**** Given information ****
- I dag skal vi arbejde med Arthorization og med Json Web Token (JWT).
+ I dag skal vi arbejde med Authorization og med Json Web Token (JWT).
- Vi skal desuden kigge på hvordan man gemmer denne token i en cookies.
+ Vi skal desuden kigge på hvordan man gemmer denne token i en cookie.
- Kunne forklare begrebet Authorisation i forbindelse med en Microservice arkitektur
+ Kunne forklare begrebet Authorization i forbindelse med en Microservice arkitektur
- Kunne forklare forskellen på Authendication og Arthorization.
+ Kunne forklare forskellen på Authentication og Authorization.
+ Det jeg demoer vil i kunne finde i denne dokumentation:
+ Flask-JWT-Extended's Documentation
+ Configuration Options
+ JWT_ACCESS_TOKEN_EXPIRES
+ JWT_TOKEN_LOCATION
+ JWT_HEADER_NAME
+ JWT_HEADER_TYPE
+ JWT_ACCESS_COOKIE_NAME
****
▸ **Exercise**
Reproduce, word for word, the lines of the data from the one that contains "Authorization i forbindelse med en Microservice arkitektur" to the end, both ends included.

▸ **Problem solution**
+ Kunne forklare begrebet Authorization i forbindelse med en Microservice arkitektur
- Kunne forklare forskellen på Authendication og Arthorization.
+ Kunne forklare forskellen på Authentication og Authorization.
+ Det jeg demoer vil i kunne finde i denne dokumentation:
+ Flask-JWT-Extended's Documentation
+ Configuration Options
+ JWT_ACCESS_TOKEN_EXPIRES
+ JWT_TOKEN_LOCATION
+ JWT_HEADER_NAME
+ JWT_HEADER_TYPE
+ JWT_ACCESS_COOKIE_NAME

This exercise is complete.